Health Economics and HIV and AIDS Research Division

The Health Economics and HIV and AIDS Research Division (HEARD) has been at the coalface of the national and international struggle against HIV/AIDS for almost 20 years. The applied social science centre works in an interface between policy and research around the issue of health in Africa, conducting a wide range of investigations into the macro-economic implications of HIV and AIDS including health systems challenges, the cost of treatment and care. It also does research into malaria and Tuberculosis.

Africa Centre for Crop Improvement

The Centre trains African plant breeders in eastern and southern Africa to breed better crops using conventional and molecular breeding tools. It is involved in a wide range of multidisciplinary research projects that include forestry, engineering, genetics, microbiology, entomology, engineering, economics, biochemistry, horticultural science, crop science, botany, chemistry and animal science.

Africa Health Research Institute

The Africa Health Research Institute is committed to working towards the elimination of HIV and TB. It combines the renowned Africa Centre for Population Health’s detailed population data from over 100 000 participants, with the KwaZulu-Natal Research Institute for TB-HIV (K-RITH)’s basic science, experimental medicine and world-class laboratory facilities.

DST-NRF Centre of Excellence in HIV Prevention

The DST-NRF Centre of Excellence in HIV Prevention is co-hosted by CAPRISA and UKZN. The main goal of the Centre is to undertake research aimed at understanding and ameliorating the high risk of HIV in women, especially young women, in South Africa and also to generate knowledge that contributes to the development of new HIV prevention technologies such as microbicides and vaccines.
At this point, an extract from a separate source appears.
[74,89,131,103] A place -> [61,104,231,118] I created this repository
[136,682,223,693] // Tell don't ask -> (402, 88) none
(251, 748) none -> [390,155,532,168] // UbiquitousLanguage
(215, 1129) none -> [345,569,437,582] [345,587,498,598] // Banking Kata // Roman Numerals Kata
The Centre’s research activities cover a range of disciplines, including public health/epidemiology, basic laboratory science, clinical studies and implementation science.

Centre for the Aids Programme of Research in South Africa

The main goal of CAPRISA is to undertake globally relevant and locally responsive research that contributes to understanding HIV pathogenesis, prevention and epidemiology as well as the links between Tuberculosis and AIDS care. CAPRISA was created in 2001 and formally established in 2002 under the NIH-funded Comprehensive International Programme of Research on AIDS (CIPRA) by five partner institutions: UKZN, University of Cape Town, University of Western Cape, National Institute for Communicable Diseases, and Columbia University in New York.